Ordination is not a right to which any of us, male or female are entitled. It is an unmerited call and an unexpected gift of the Lord's mercy. It is not a call to authority but a call to service.
BIBLIOGRAPHY
Gilbert, Paula Elizabeth. Choice of the Greater Good: The Christian Witness of Georgia Harkness. Graduate School of Duke University, 1984.
Harkness, Georgia. Religious Living. Association Press, New York, 1957.
Harkness, Georgia. The Church and Its Laity. Abingdon Press, New York, Nashville, 1962.
Harkness, Georgia.

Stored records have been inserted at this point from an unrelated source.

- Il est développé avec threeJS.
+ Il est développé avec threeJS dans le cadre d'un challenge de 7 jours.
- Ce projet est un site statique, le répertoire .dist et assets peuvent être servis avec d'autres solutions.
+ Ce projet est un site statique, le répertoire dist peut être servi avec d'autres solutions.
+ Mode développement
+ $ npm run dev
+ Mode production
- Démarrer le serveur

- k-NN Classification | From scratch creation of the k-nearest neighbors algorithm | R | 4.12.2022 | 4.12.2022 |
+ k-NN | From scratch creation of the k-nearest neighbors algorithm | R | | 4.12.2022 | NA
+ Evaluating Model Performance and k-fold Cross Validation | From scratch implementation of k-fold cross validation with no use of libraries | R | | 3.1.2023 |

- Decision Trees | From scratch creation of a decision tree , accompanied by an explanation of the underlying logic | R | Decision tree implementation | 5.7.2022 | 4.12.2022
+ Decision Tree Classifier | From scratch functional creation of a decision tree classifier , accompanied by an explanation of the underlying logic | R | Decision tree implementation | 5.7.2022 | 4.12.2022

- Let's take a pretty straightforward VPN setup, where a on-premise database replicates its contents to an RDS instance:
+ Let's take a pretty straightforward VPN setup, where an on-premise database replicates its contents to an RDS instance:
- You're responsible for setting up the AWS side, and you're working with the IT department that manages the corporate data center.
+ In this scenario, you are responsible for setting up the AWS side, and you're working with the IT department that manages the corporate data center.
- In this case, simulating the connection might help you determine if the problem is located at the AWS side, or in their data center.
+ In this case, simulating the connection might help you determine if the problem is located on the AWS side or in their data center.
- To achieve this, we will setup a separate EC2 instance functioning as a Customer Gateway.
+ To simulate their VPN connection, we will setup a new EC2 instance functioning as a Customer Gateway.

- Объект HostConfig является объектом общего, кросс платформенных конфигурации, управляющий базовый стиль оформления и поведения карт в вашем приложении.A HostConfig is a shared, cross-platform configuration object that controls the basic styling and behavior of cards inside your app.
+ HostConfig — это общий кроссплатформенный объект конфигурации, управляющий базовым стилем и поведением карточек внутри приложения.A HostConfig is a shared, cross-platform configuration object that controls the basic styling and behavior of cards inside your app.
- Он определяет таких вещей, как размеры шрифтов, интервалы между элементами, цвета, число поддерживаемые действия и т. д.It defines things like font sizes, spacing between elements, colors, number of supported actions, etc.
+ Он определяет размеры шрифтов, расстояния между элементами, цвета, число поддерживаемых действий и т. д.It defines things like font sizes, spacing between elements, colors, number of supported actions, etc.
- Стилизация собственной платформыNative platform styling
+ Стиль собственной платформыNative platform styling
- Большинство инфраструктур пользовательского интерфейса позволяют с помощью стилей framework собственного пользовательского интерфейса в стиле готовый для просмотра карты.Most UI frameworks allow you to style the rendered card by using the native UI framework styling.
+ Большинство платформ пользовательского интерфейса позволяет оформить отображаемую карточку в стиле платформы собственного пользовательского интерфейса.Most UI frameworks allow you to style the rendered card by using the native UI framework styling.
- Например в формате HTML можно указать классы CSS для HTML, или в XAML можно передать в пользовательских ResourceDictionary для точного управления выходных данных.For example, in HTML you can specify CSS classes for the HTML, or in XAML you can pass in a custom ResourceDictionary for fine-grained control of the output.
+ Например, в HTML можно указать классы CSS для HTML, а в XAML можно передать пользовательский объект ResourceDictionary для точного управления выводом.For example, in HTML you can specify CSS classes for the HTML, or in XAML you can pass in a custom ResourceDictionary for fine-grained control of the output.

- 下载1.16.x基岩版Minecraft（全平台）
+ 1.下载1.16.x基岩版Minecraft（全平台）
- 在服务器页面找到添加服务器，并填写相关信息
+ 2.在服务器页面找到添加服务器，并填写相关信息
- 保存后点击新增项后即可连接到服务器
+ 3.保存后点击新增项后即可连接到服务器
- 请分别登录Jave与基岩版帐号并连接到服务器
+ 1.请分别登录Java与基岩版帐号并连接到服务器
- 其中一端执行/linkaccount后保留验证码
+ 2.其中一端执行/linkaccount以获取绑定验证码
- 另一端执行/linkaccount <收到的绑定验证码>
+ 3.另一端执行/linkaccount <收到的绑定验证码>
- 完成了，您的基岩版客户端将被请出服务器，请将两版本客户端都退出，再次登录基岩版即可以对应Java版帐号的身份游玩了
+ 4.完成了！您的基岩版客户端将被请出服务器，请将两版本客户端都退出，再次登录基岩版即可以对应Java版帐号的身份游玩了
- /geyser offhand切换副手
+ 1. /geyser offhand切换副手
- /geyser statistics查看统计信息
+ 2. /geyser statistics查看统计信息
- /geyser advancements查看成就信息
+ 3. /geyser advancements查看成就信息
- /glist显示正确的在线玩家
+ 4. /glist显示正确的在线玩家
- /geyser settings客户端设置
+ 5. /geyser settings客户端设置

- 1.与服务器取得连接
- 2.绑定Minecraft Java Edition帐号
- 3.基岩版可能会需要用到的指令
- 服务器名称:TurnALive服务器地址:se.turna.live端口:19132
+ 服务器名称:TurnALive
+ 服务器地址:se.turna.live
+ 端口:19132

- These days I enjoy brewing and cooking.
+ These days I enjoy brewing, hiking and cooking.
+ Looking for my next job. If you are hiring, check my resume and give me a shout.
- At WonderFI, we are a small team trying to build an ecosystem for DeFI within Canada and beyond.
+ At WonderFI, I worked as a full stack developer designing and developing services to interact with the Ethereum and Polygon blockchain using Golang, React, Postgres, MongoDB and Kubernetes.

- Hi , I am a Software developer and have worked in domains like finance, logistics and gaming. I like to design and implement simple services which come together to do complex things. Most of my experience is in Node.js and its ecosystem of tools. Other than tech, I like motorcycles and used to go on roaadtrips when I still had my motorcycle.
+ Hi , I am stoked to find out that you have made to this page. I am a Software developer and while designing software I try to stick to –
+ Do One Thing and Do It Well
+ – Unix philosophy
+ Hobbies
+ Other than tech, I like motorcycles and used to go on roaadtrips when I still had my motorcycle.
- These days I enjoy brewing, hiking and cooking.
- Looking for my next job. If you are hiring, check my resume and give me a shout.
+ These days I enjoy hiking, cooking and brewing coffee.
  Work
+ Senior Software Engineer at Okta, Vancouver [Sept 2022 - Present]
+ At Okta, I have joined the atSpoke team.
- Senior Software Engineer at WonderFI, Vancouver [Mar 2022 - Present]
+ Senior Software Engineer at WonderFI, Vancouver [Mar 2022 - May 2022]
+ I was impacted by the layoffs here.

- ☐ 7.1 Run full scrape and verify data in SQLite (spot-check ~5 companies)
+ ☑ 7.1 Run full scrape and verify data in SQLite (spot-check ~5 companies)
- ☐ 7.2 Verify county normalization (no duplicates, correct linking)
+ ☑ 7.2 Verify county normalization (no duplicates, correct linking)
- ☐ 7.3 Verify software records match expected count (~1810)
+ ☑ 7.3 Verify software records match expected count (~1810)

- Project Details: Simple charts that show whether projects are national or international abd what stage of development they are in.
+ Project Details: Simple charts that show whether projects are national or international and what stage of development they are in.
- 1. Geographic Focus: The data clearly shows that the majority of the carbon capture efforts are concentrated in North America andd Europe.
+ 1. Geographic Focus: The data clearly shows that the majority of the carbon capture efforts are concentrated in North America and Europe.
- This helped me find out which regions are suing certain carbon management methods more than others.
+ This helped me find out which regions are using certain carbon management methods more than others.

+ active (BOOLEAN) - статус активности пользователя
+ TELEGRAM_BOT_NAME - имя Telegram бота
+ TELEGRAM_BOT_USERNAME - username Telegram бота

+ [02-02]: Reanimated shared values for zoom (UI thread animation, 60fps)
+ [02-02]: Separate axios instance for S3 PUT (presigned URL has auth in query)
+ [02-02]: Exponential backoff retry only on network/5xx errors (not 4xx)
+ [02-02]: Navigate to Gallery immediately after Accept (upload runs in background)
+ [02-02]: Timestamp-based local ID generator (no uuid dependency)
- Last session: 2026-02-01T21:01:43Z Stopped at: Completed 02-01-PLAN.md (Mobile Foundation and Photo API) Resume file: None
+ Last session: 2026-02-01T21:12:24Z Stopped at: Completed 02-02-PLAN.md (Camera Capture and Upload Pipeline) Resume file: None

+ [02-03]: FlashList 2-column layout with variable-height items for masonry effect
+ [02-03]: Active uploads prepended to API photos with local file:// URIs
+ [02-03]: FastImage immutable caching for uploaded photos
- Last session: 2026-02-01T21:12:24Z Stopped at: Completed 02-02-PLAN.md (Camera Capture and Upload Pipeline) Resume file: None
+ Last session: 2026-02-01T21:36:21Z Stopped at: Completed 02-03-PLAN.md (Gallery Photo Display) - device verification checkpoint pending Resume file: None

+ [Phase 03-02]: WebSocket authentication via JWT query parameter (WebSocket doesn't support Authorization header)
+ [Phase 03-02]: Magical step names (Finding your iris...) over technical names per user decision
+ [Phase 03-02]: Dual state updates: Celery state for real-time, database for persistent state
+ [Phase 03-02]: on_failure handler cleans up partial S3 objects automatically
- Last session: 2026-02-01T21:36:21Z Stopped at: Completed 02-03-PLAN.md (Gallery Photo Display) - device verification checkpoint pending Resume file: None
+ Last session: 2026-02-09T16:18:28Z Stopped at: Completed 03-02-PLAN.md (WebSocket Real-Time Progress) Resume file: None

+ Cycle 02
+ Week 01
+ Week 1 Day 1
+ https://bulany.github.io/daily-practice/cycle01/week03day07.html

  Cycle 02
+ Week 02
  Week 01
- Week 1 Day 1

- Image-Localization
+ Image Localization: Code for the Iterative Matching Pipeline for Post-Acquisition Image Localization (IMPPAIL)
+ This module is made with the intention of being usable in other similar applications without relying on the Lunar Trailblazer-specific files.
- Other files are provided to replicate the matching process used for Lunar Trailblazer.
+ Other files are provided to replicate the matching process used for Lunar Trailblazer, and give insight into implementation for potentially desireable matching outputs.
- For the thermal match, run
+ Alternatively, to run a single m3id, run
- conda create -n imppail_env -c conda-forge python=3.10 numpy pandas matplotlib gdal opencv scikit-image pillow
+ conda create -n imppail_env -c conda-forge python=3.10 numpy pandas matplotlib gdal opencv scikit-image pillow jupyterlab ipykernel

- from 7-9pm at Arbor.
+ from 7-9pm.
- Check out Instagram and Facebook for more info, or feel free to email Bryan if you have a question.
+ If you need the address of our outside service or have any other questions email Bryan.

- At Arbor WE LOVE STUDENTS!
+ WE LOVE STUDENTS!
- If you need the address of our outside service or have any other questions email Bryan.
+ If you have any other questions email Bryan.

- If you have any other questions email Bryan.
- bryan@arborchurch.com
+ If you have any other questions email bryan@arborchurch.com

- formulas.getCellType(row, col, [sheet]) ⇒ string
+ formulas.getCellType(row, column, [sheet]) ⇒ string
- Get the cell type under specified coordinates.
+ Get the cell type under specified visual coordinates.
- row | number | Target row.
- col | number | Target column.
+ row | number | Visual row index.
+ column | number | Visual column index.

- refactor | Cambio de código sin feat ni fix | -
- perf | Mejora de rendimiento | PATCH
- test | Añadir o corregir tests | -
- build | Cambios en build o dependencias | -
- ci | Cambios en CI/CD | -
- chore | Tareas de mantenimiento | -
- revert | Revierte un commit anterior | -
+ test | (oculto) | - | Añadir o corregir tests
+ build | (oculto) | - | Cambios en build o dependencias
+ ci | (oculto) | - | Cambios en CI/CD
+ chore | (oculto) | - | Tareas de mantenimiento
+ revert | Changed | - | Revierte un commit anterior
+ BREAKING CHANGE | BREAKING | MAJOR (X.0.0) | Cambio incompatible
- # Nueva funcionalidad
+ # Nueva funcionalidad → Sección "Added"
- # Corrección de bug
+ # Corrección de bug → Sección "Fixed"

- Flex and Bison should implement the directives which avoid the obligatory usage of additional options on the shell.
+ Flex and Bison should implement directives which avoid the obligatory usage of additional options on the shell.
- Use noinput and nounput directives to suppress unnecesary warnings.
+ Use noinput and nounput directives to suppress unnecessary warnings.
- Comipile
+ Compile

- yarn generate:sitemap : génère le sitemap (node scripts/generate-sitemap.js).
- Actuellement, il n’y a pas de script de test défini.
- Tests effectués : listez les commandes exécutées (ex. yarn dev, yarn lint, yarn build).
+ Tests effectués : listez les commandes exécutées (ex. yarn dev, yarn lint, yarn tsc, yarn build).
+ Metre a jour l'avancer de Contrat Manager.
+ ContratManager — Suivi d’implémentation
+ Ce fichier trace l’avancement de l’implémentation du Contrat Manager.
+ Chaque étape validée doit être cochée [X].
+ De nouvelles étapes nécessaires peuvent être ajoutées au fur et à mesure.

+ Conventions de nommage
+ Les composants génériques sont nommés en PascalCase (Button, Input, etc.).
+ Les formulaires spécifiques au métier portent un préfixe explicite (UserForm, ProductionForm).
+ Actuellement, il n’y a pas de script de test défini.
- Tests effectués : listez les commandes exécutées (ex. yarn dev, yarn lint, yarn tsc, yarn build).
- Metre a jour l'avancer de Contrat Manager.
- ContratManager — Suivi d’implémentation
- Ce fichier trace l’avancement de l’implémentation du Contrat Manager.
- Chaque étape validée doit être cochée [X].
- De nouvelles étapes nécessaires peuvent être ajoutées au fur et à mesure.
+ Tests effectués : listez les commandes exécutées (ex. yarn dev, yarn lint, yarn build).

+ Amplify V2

Grace Abounding, Abingdon Press, Nashville, 1969.
Harkness, Georgia. Christian Ethics, Abingdon Press, New York 1957.
Harkness, Georgia. The Ministry of Reconciliation. Abingdon Press, New York, 1971.
Harkness, Georgia. Women in Church and Society: A Historical and Theological Inquiry. Abingdon Press, Nashville. 1972.
Johnson, Helen. “Georgia Harkness: She Made Theology Understandable.”

5 comments:

Jane said...

Aunt Ruth, this is such a wonderful post. I remember Ruth Rogers, not personally, but by seeing her picture in a journal as a child. Mama used to get a journal and I just remember looking at the pictures and seeing Ruth Rogers and thinking "WOW, a woman preacher"!
I think you should submit this to the Advocate. I think it is something that should be read by all Methodist.
I love you and I am SO proud of you.

Anonymous said...

Mother,
well-written, as always. And very interesting! I learned some things I hadn't known about you before. Love you! Debi

Joan said...

Very interesting post. I am sorry that the length will probably prevent some readers from persevering to read it in its entirity -- it is well worth the time it takes. Both of these names were just names to me -- I had heard of them but did not really know who they were and what they did.

Lyn said...

Interesting post. Thank you for writing it. I wish I had been able to hear your last official sermon. I am thankful I was able to hear several over the last year. You are a gifted minister to people.
Love you!

Unknown said...

This is absolutely fascinating! I think the Advocate would be very interested (should be anyway)!! With all the interest in anything and everything having to do with "women" it should be especially relevant. I enjoyed reading some of the things about your life that I did not know before!